ACTIVITY – Among the lines below, copy each one in which "Theorem" appears.

PROVIDED ENTRIES –

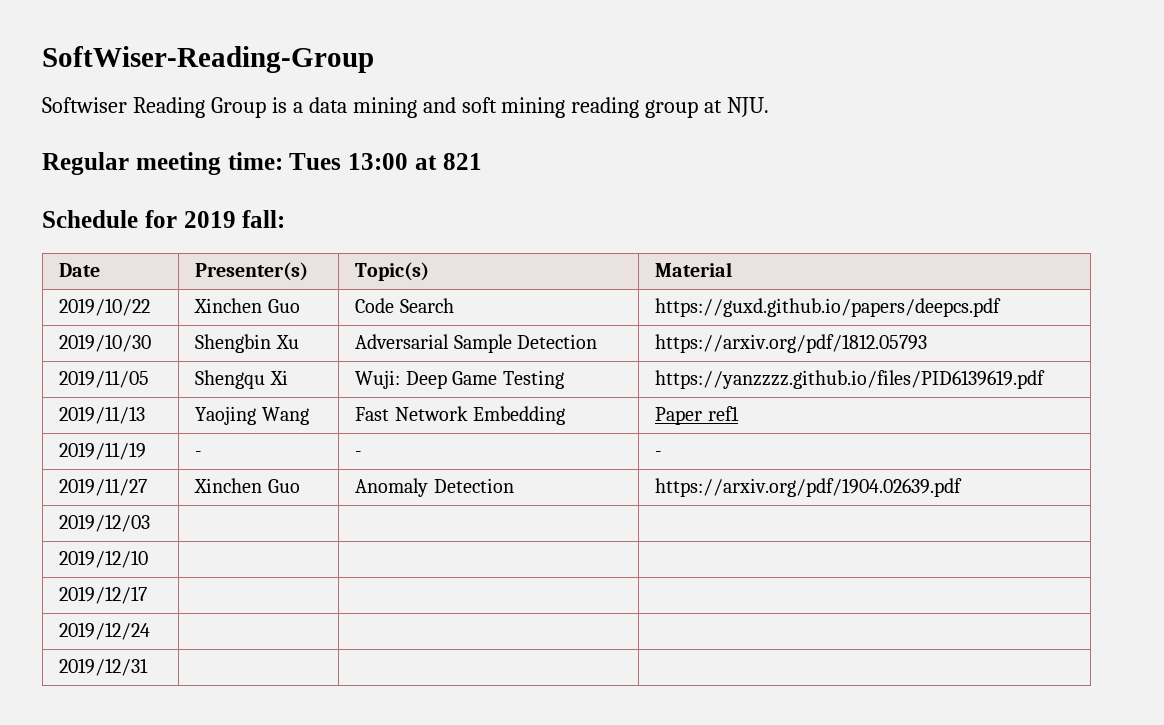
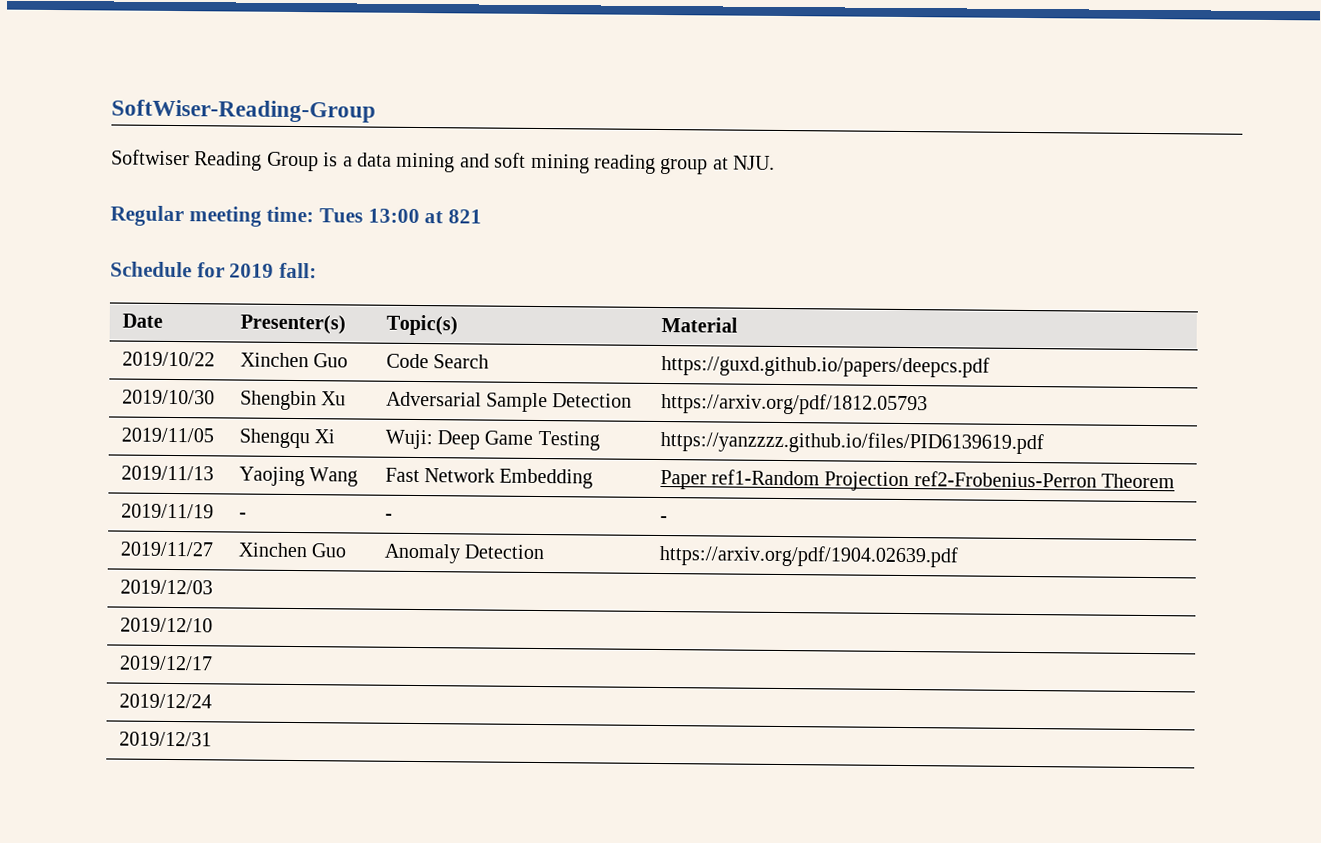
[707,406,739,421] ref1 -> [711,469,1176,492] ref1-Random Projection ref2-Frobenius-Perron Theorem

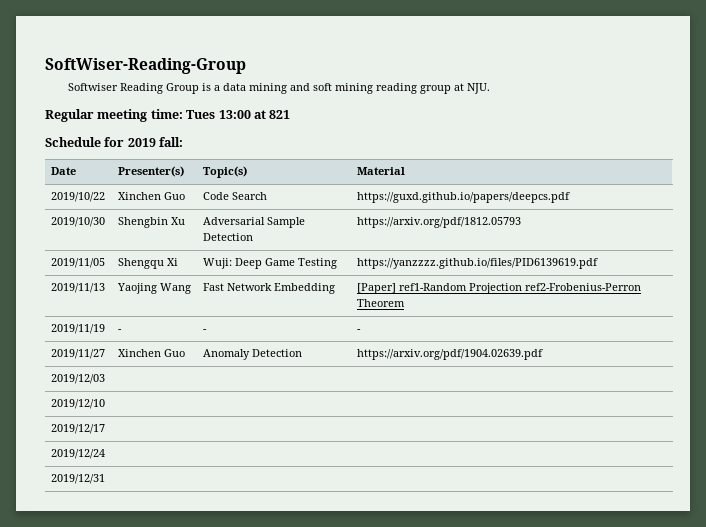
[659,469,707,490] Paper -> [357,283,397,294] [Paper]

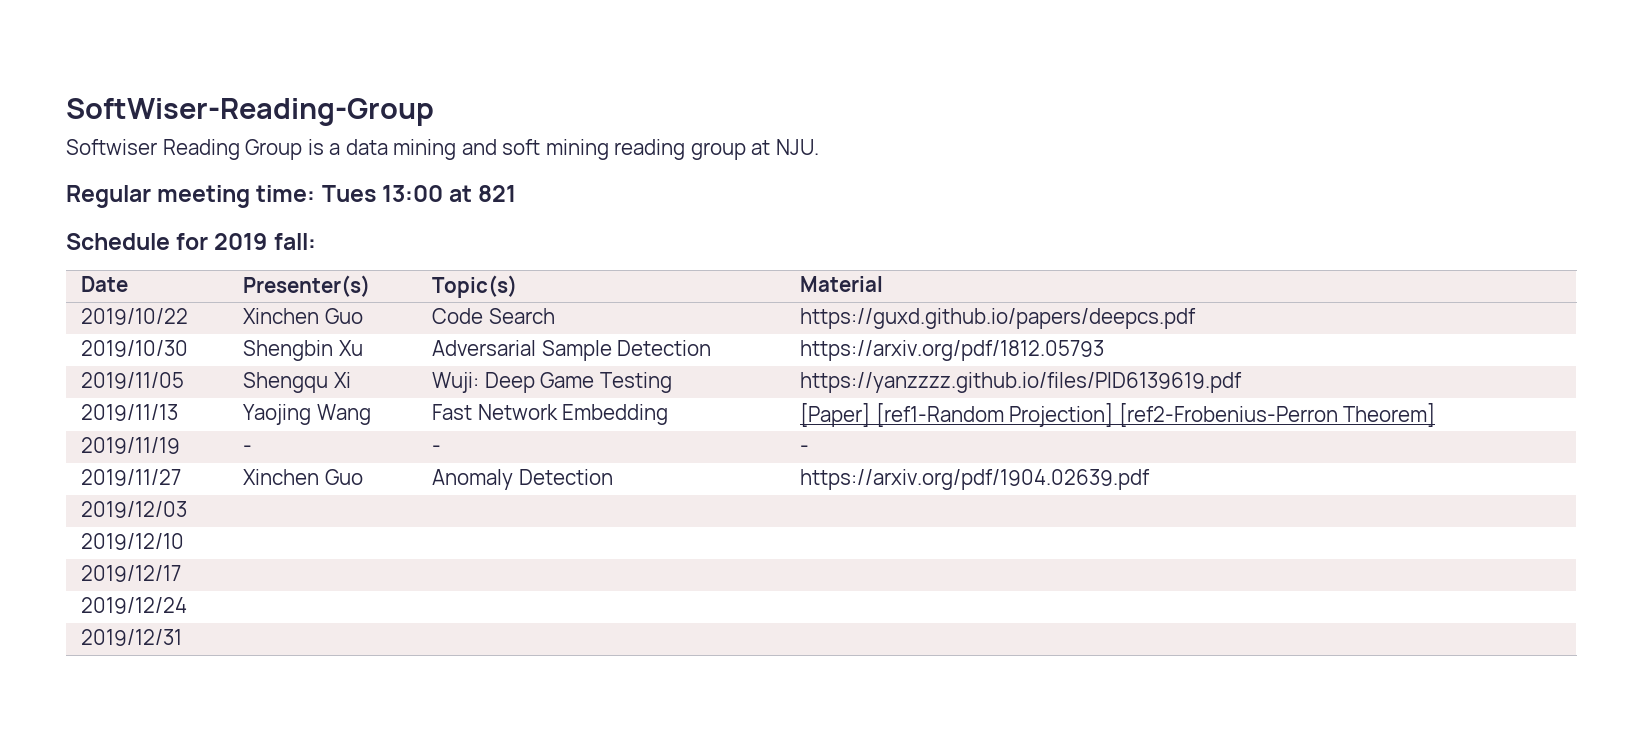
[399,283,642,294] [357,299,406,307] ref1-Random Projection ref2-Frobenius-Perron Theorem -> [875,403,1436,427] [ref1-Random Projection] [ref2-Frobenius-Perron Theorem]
---
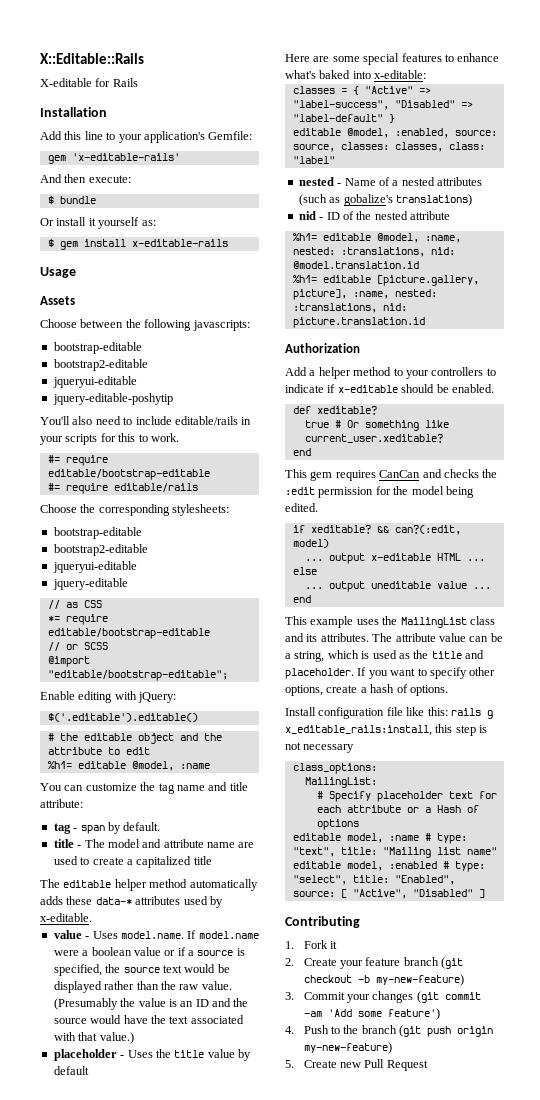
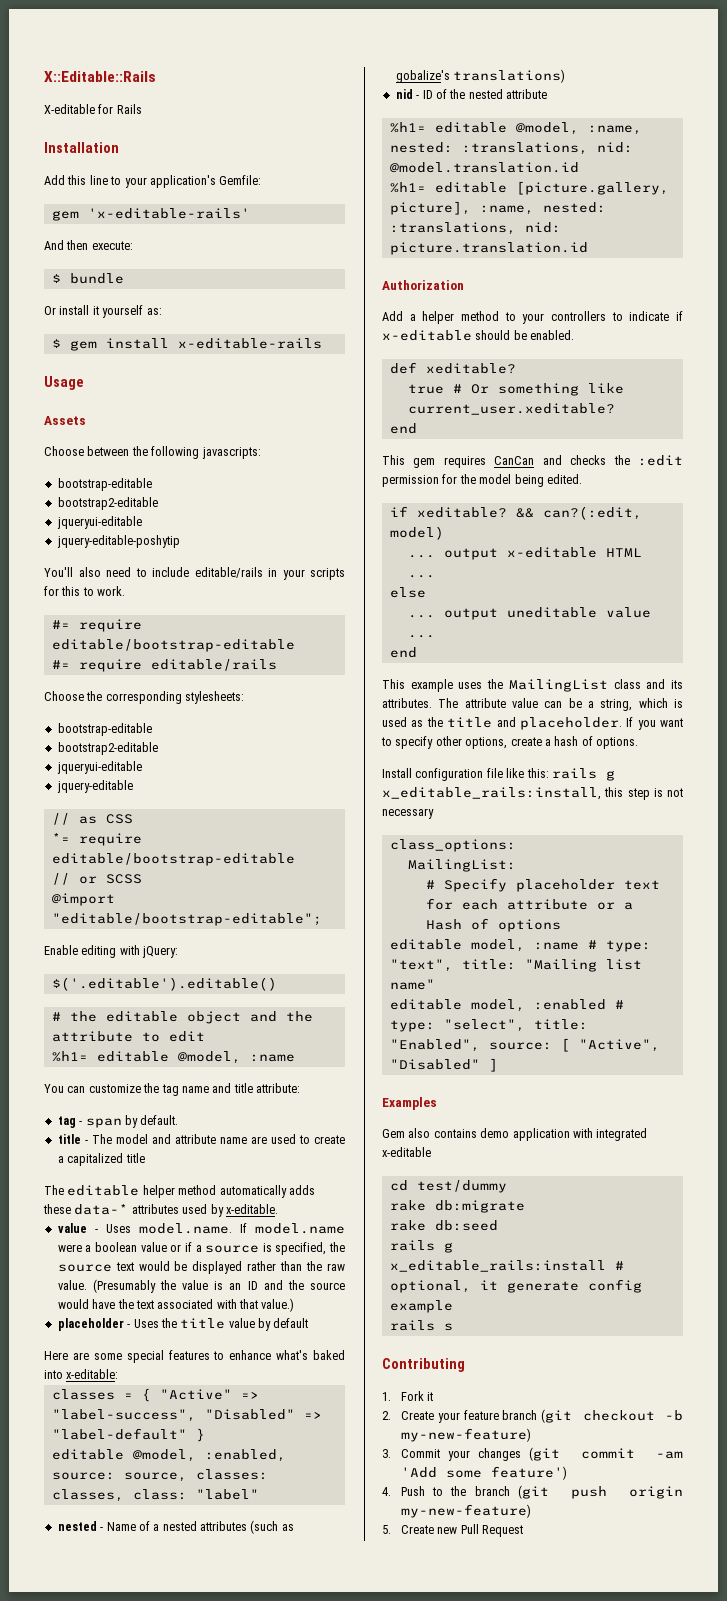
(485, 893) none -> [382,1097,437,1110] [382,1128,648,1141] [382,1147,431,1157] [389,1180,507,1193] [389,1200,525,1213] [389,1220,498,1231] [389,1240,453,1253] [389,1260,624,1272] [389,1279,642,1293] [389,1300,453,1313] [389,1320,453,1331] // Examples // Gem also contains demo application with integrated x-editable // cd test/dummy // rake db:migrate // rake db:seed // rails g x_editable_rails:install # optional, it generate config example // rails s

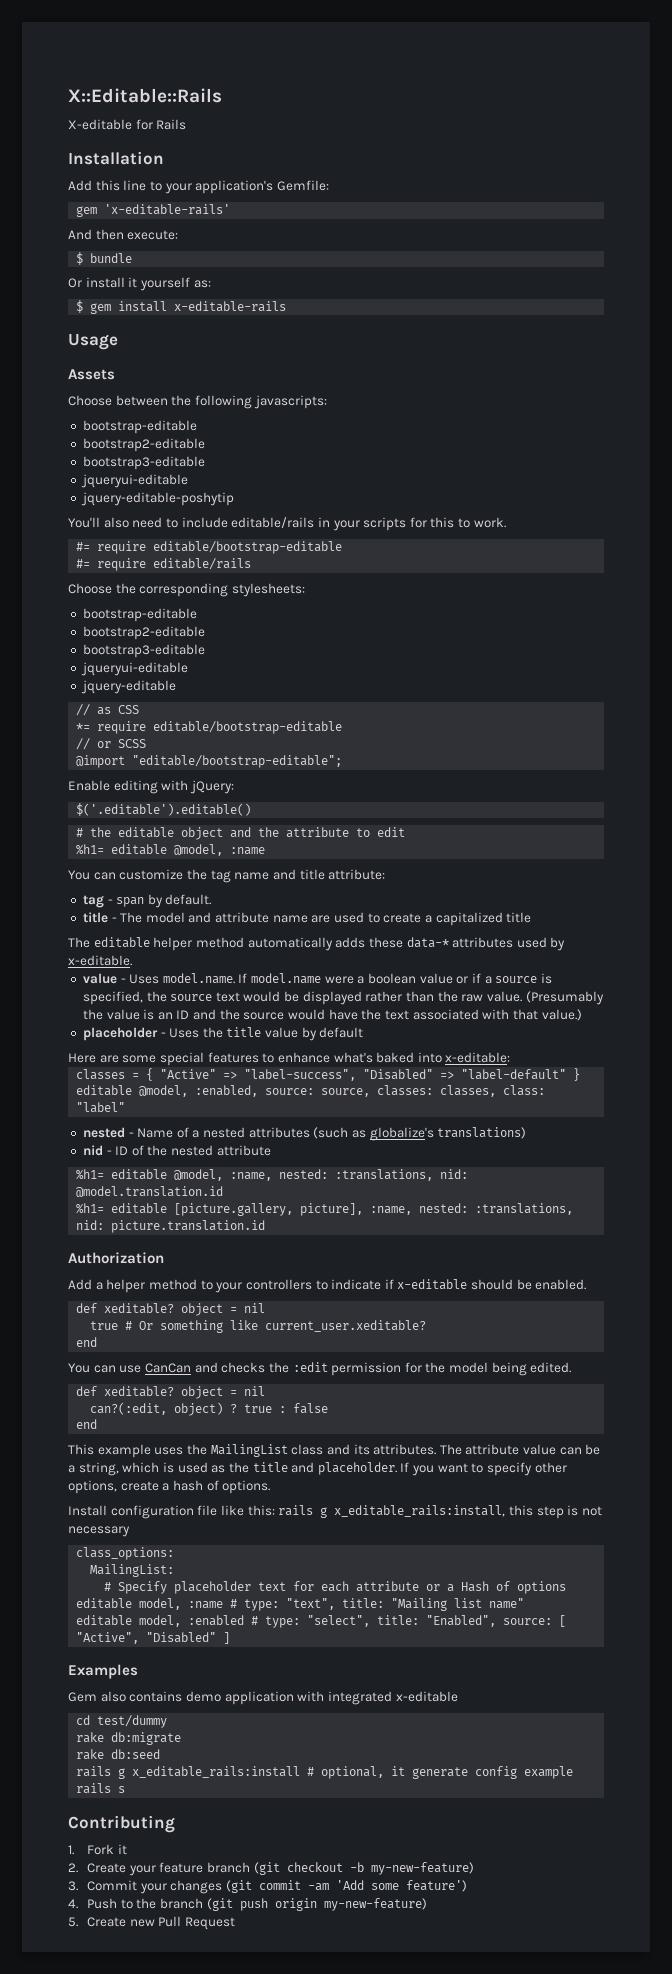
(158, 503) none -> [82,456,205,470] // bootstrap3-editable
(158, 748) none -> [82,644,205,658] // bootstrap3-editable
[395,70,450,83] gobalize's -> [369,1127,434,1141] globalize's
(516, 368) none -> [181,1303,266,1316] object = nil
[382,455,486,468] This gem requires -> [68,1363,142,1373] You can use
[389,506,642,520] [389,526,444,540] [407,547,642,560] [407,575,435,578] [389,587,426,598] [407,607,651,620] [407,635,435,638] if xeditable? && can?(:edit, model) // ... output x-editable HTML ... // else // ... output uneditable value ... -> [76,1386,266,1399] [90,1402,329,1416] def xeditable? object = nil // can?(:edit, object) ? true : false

RESULT OF THE TASK –
[707,406,739,421] ref1 -> [711,469,1176,492] ref1-Random Projection ref2-Frobenius-Perron Theorem
[399,283,642,294] [357,299,406,307] ref1-Random Projection ref2-Frobenius-Perron Theorem -> [875,403,1436,427] [ref1-Random Projection] [ref2-Frobenius-Perron Theorem]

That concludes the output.